What is expected: Taking only the lines of the data below from the line with "- Tinystruct MCP is" to the line with "- A single modern", ends included, write them out exactly and without pictures.
++++++++++++++++++++
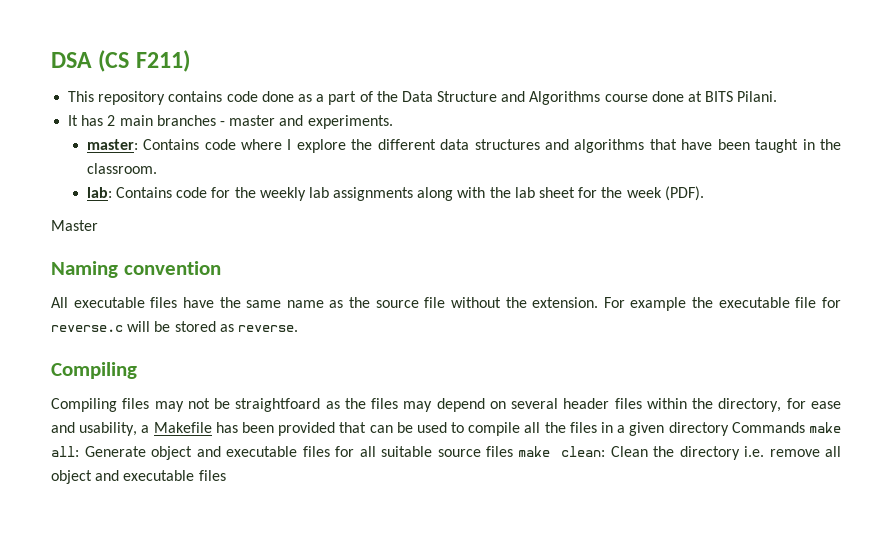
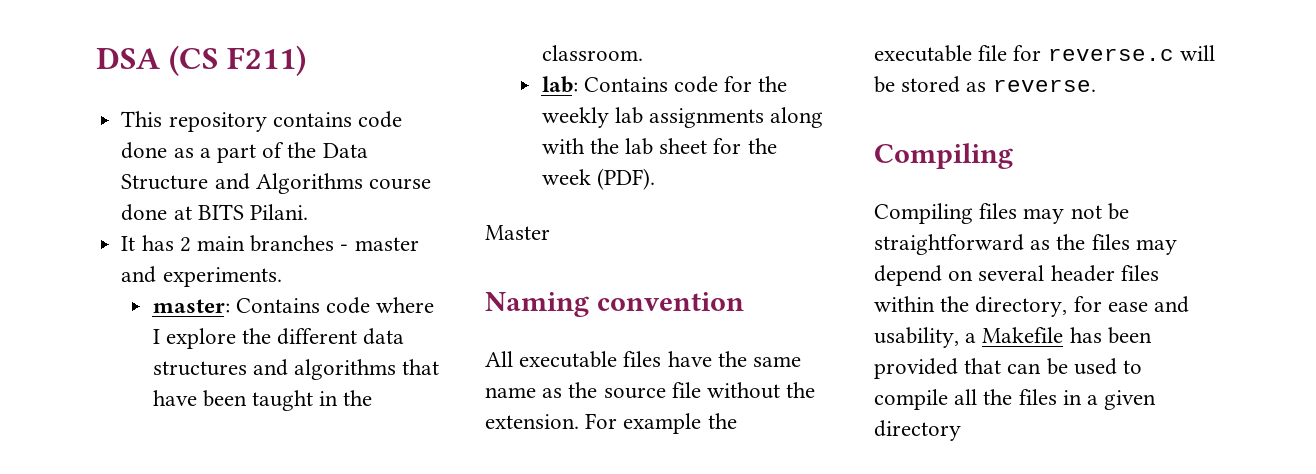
- Compiling files may not be straightfoard as the files may depend on several header files within the directory, for ease and usability, a Makefile has been provided that can be used to compile all the files in a given directory Commands make all: Generate object and executable files for all suitable source files make clean: Clean the directory i.e. remove all object and executable files
+ Compiling files may not be straightforward as the files may depend on several header files within the directory, for ease and usability, a Makefile has been provided that can be used to compile all the files in a given directory

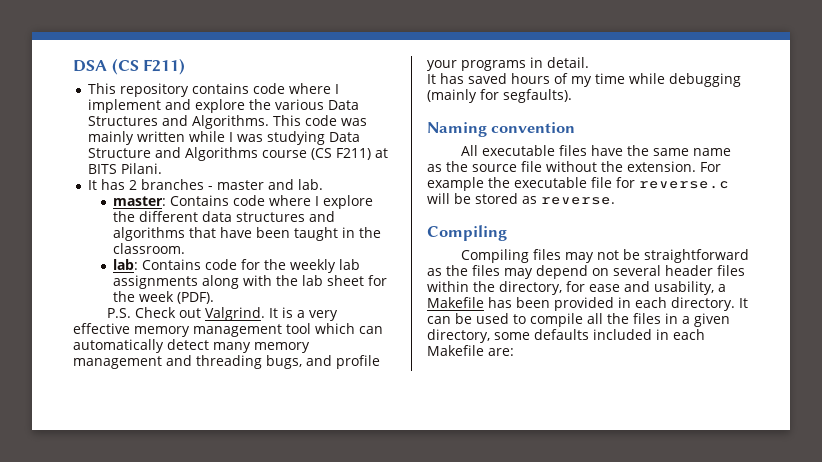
- This repository contains code done as a part of the Data Structure and Algorithms course done at BITS Pilani.
+ This repository contains code where I implement and explore the various Data Structures and Algorithms. This code was mainly written while I was studying Data Structure and Algorithms course (CS F211) at BITS Pilani.
- It has 2 main branches - master and experiments.
+ It has 2 branches - master and lab.
- Master
+ P.S. Check out Valgrind. It is a very effective memory management tool which can automatically detect many memory management and threading bugs, and profile your programs in detail.
+ It has saved hours of my time while debugging (mainly for segfaults).
- Compiling files may not be straightforward as the files may depend on several header files within the directory, for ease and usability, a Makefile has been provided that can be used to compile all the files in a given directory
+ Compiling files may not be straightforward as the files may depend on several header files within the directory, for ease and usability, a Makefile has been provided in each directory. It can be used to compile all the files in a given directory, some defaults included in each Makefile are:

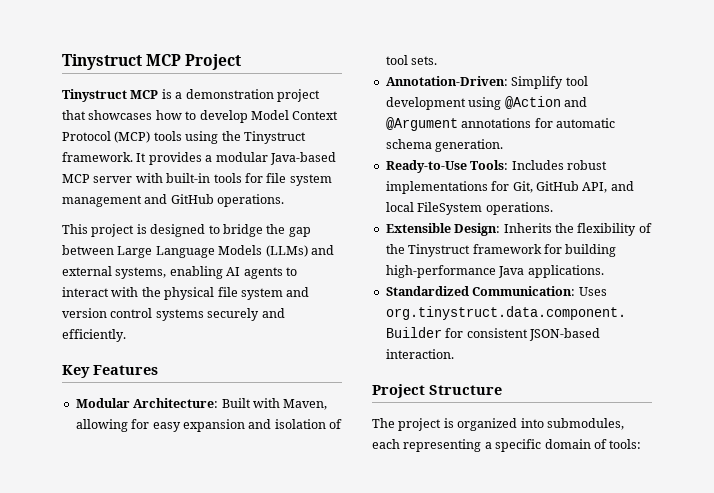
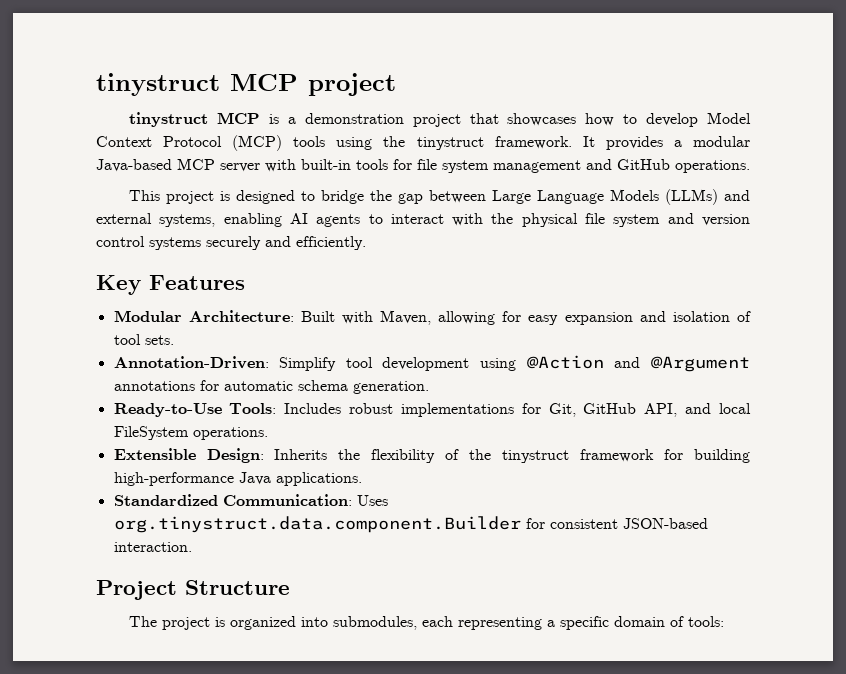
- Tinystruct MCP Project
- Tinystruct MCP is a demonstration project that showcases how to develop Model Context Protocol (MCP) tools using the Tinystruct framework.
+ tinystruct MCP project
+ tinystruct MCP is a demonstration project that showcases how to develop Model Context Protocol (MCP) tools using the tinystruct framework.
- Extensible Design: Inherits the flexibility of the Tinystruct framework for building high-performance Java applications.
+ Extensible Design: Inherits the flexibility of the tinystruct framework for building high-performance Java applications.

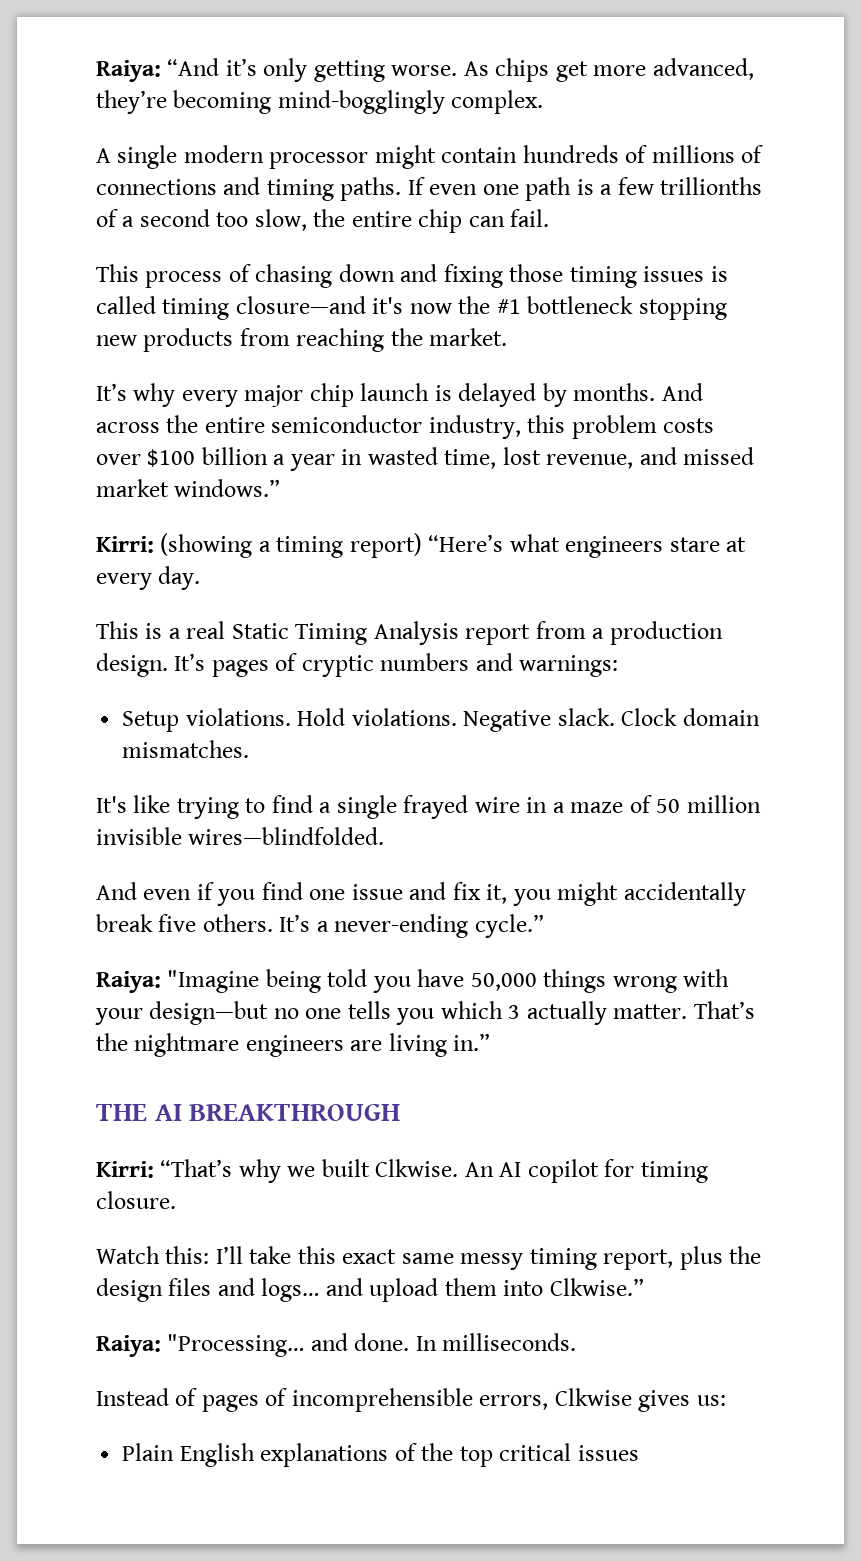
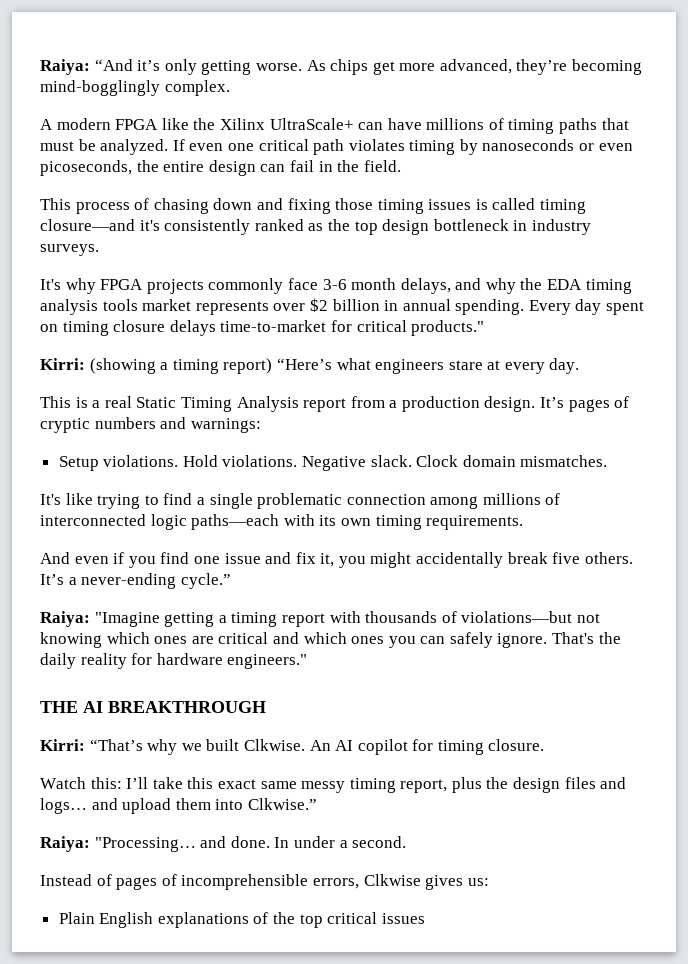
- A single modern processor might contain hundreds of millions of connections and timing paths. If even one path is a few trillionths of a second too slow, the entire chip can fail.
+ A modern FPGA like the Xilinx UltraScale+ can have millions of timing paths that must be analyzed. If even one critical path violates timing by nanoseconds or even picoseconds, the entire design can fail in the field.
- This process of chasing down and fixing those timing issues is called timing closure—and it's now the #1 bottleneck stopping new products from reaching the market.
- It’s why every major chip launch is delayed by months. And across the entire semiconductor industry, this problem costs over $100 billion a year in wasted time, lost revenue, and missed market windows.”
+ This process of chasing down and fixing those timing issues is called timing closure—and it's consistently ranked as the top design bottleneck in industry surveys.
+ It's why FPGA projects commonly face 3-6 month delays, and why the EDA timing analysis tools market represents over $2 billion in annual spending. Every day spent on timing closure delays time-to-market for critical products."
- It's like trying to find a single frayed wire in a maze of 50 million invisible wires—blindfolded.
+ It's like trying to find a single problematic connection among millions of interconnected logic paths—each with its own timing requirements.
- Raiya: "Imagine being told you have 50,000 things wrong with your design—but no one tells you which 3 actually matter. That’s the nightmare engineers are living in.”
+ Raiya: "Imagine getting a timing report with thousands of violations—but not knowing which ones are critical and which ones you can safely ignore. That's the daily reality for hardware engineers."
- In milliseconds.
+ In under a second.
++++++++++++++++++++
Reply to the task:
- Tinystruct MCP is a demonstration project that showcases how to develop Model Context Protocol (MCP) tools using the Tinystruct framework.
+ tinystruct MCP project
+ tinystruct MCP is a demonstration project that showcases how to develop Model Context Protocol (MCP) tools using the tinystruct framework.
- Extensible Design: Inherits the flexibility of the Tinystruct framework for building high-performance Java applications.
+ Extensible Design: Inherits the flexibility of the tinystruct framework for building high-performance Java applications.

- A single modern processor might contain hundreds of millions of connections and timing paths. If even one path is a few trillionths of a second too slow, the entire chip can fail.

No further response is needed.